Humanitarian aid and disaster response groups are regularly faced with the promise and peril of digital data and infrastructure. The opportunities to use real time satellite imagery, to improve communications in dangerous situations, and to experiment with social media feeds for information on the fly are tempting. At the same time, the ethical demands to “do no harm,” the unclear boundaries of digital data systems, and its life-threatening nature fills the work with peril.
Several years ago scholars and practitioners from the sectors began working together to better identify the parameters of responsible data use and to share tools for working this way. When and how should crisis responders turn to new technologies – be they drone-based delivery systems or photographs enhanced with several layers of quantitative and other data? What is the responsible choice – to take a chance on a digital tool that can bring new insights in a dangerous situation or to step more carefully out of concern for longer-term harms?

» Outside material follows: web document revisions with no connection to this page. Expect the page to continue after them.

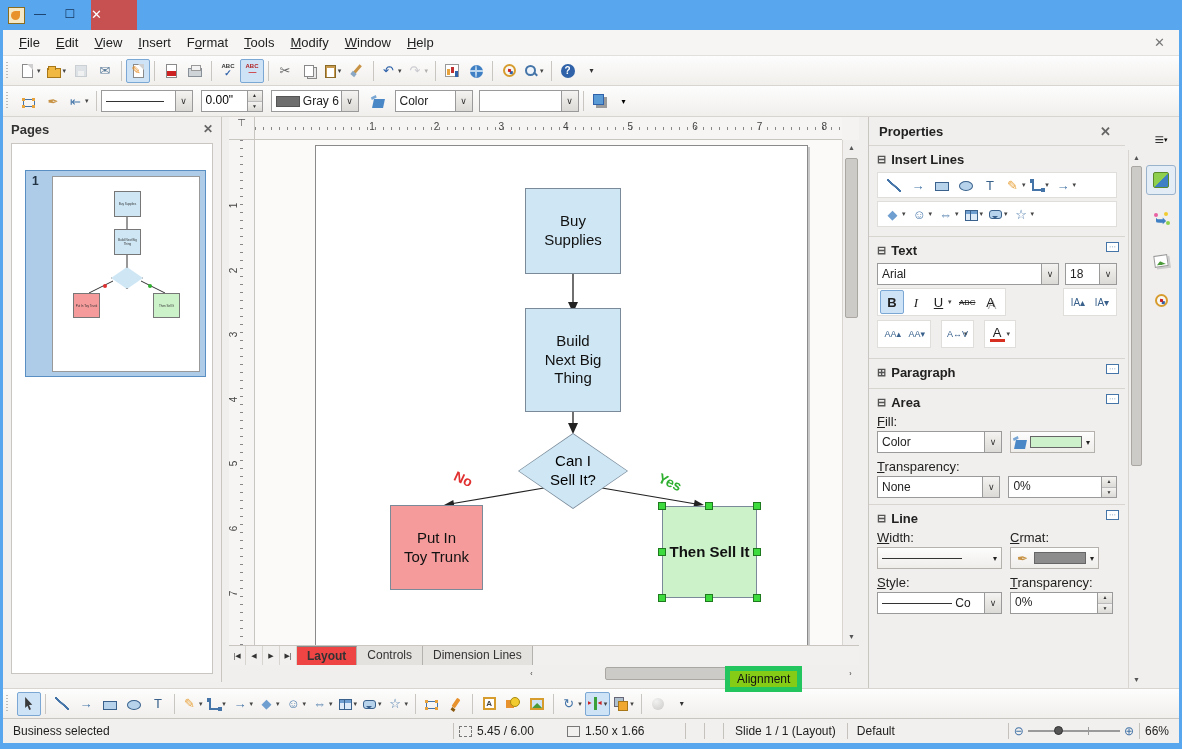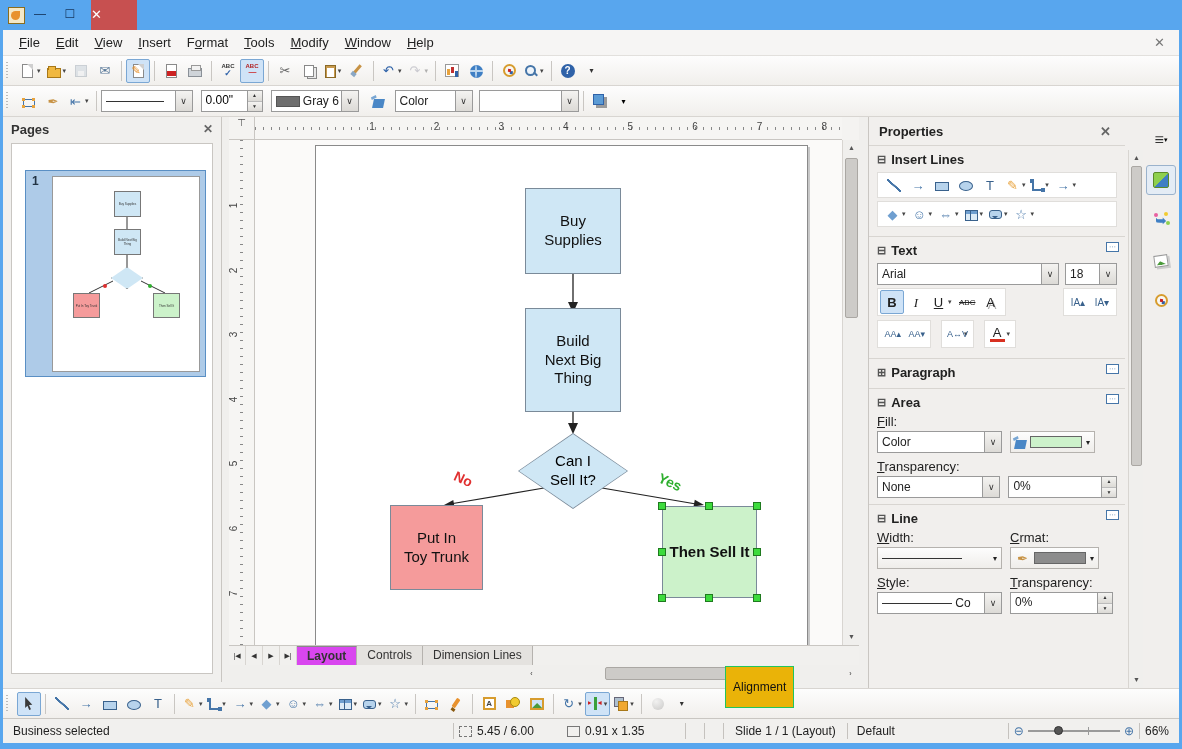"Layout" .tab.active { background: #d946ef -> #ef4444 }
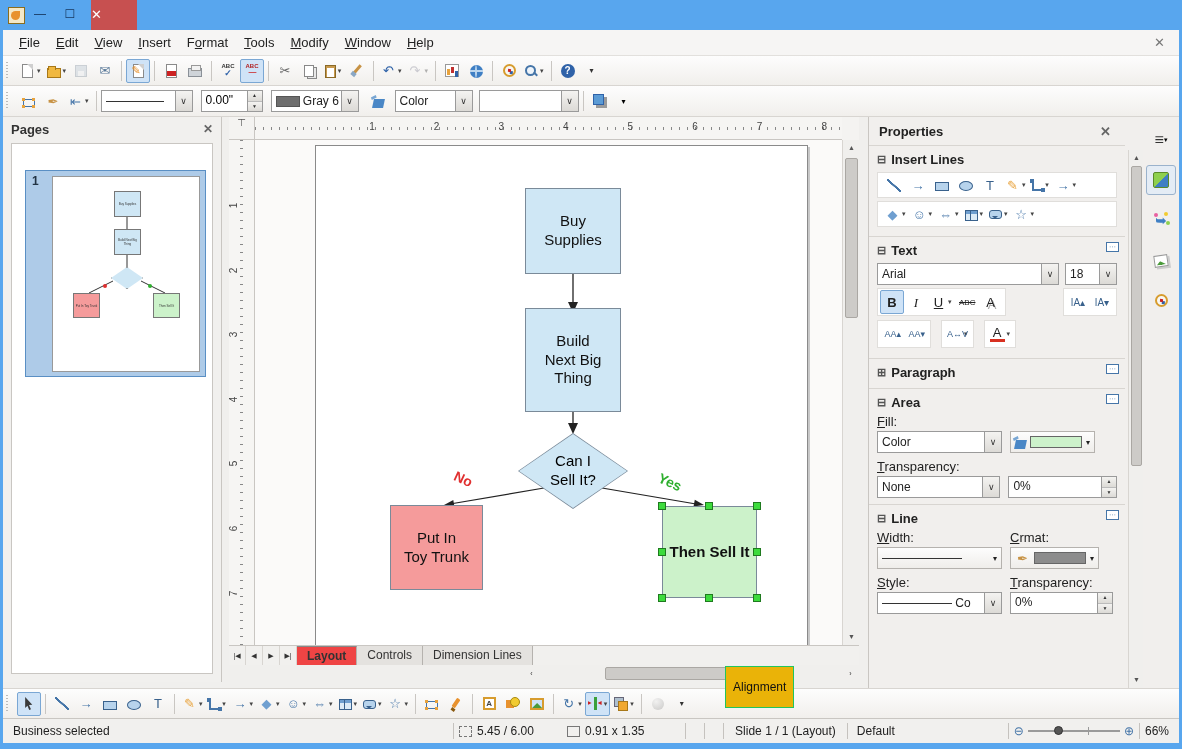"Alignment" #tooltip { background: #eab308 -> #84cc16; border: 1px solid #22c55e -> 5px solid #22c55e; padding: 13px 7px -> 1px 7px }
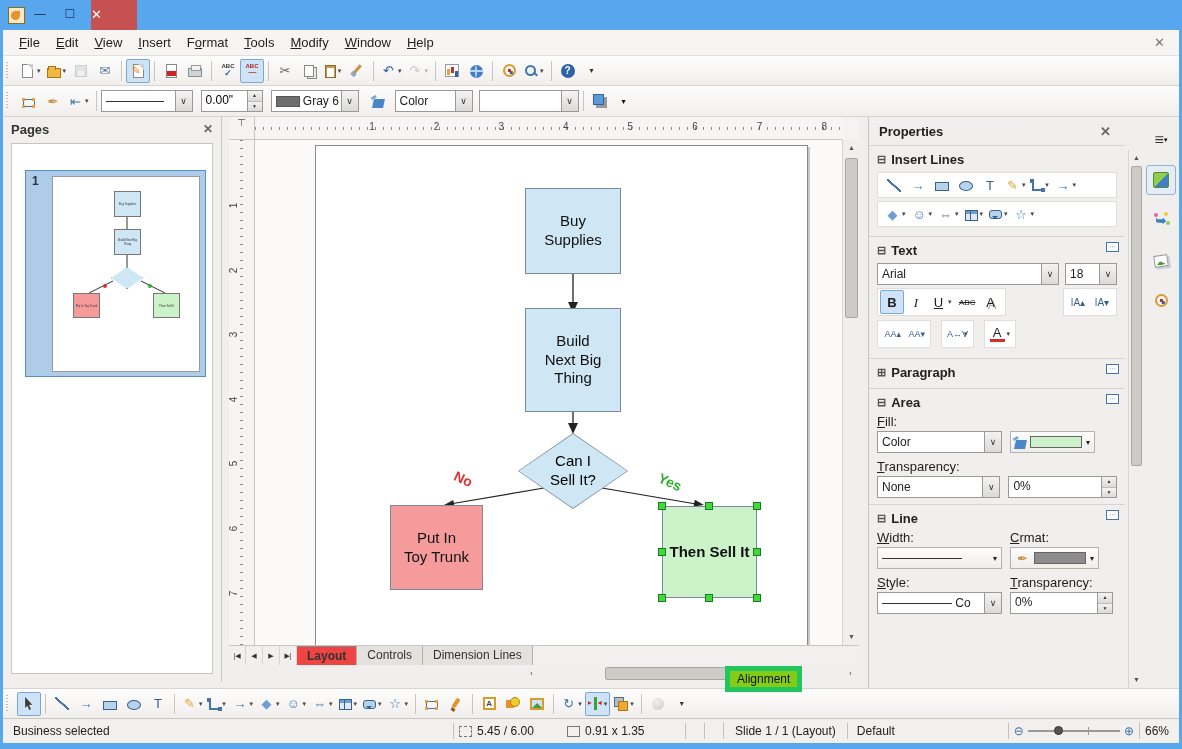"0.91 x 1.35" span { text: 0.91 x 1.35 -> 1.50 x 1.66 }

The International Data Responsibility Group (IDRG) – and its annual conferences – try to address the ethical questions through cross-sector action. The IDRG includes activists, technologists, scholars, and nonprofit leaders who regularly identify new challenges, draft technical or organizational reports, and share their work openly for others to use.
The second annual International Data Responsibility Conference was held this past February in the Hague. It included workshops on data sharing across sectors, data governance challenges, and the revelation of the The Bigger Picture. This last initiative is a collaboration with the World Press Photo Foundation, bringing together photography, data analytics, and storytelling about complex global issues.
There are several partners and supporting efforts to the IDRG that may be of interest to MFG readers. These include the Centre for Innovation at Leiden University, the Data Governance Project – which includes the World Economic Forum, NYU GovLab, and Leiden University’s Peace Informatics Lab – and projects of the Engine Room.
These overlapping networks are addressing digital systems and governance for advocacy, activism, human rights work, humanitarian aid, and disaster response. Each provides materials and resources that may be of interest to the broader MFG community. This includes the recent OCHA think brief, Building Data Responsibility into Humanitarian Action, which was co-authored by the Centre for Innovation at Leiden University, the GovLab, and the Harvard Humanitarian Initiative, and which MFG profiled here.